Four Gruffalos, one language? The strange case of Scots

The current fashion is to give English spoken in north-eastern Scotland the name Doric, and English spoken in central and southern Scotland the name Lallans

10 September 2016

9:00 AM

10 September 2016

9:00 AM

I’d seen The Gruffalo in Latin, so I was delighted when Veronica showed me a version her daughter had been given, in Doric. It begins: ‘A moose tuik a dander ben the wid./ A tod saw the moose, an the moose luiked guid.’ (I take it that every mother knows The Gruffalo by heart. The original starts: ‘A mouse took a stroll through the deep dark wood./ A fox saw the mouse, and the mouse looked good.’).

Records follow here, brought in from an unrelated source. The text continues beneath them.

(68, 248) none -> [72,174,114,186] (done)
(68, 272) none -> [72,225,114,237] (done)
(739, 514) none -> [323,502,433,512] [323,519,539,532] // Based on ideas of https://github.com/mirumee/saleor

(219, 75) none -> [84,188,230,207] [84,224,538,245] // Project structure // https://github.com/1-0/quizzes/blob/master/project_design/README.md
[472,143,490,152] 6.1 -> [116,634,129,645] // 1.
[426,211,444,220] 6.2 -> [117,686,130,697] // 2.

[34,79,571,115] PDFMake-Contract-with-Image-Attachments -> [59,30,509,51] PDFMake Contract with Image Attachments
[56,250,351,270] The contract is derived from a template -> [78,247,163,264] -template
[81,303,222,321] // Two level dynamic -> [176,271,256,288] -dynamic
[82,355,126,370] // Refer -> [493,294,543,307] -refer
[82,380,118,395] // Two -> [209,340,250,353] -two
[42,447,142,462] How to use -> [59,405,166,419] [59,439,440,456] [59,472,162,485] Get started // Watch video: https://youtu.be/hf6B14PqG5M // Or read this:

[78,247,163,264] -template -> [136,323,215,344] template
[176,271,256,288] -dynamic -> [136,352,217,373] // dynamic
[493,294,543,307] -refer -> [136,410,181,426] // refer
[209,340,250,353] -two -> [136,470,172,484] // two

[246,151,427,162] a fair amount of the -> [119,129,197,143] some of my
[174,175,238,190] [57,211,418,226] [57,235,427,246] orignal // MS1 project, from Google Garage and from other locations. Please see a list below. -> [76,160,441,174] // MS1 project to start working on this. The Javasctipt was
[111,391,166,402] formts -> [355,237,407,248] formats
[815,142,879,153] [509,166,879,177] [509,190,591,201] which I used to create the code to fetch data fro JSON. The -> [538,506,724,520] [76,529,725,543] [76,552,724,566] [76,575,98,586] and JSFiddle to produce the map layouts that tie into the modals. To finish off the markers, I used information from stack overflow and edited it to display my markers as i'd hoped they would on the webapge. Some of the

Although Gaelic (Ghàidhlig) is the distinct language of Scotland, few bother to learn it, and the English-speakers there give the name Scots to various dialects of northern English. Sometimes they call it Doric, a very English word deriving from Greek and possessing pejorative connotations of rusticity. Of course pejorative labels such as Doric or Tory may be worn with pride. The current fashion is to give English spoken in north-eastern Scotland the name Doric, and English spoken in central and southern Scotland the name Lallans.


I’ve now found another Scots version: Thi Dundee Gruffalo. In it, the fox asks: ‘Whaar ur yi gaein, wee broon moosie?/ C’moan an hae yir dennar in meh Nethergate hoosie.’ The English original was underground house, and the Scottish National Dictionary (SND) does not list Nethergate as a headword, but Nethergate (like Overgate) is a street in Dundee. (As in York, gate has the sense of ‘way’, deriving from Old Norse.)

In another edition, called The Orkney Gruffalo, the Orcadian fox asks: ‘Whar ur ye gaan tae, peedie broon moose?’ Peedie means ‘wee’. The SND calls it a variant of peerie — the word used in The Shetland Gruffalo (the last of today’s Gruffalos). In Orkney it was wise to keep away the peerie folk (‘little people’, ‘fairies’), and in Shetland, there could be, before winter, a peerie summer (compare England’s little St Martin’s summer), which signalled the coming of whales to kill.

Itchy Coo, the publishers of these Gruffalos, explain that ‘Scots is a West Germanic language spoken in Scotland. It is recognised as a language by the Scottish government.’ They rightly note that ‘Scots is descended from Old Northern English with links to Danish, French, Gaelic and Latin.’ The politics of it all makes the difference.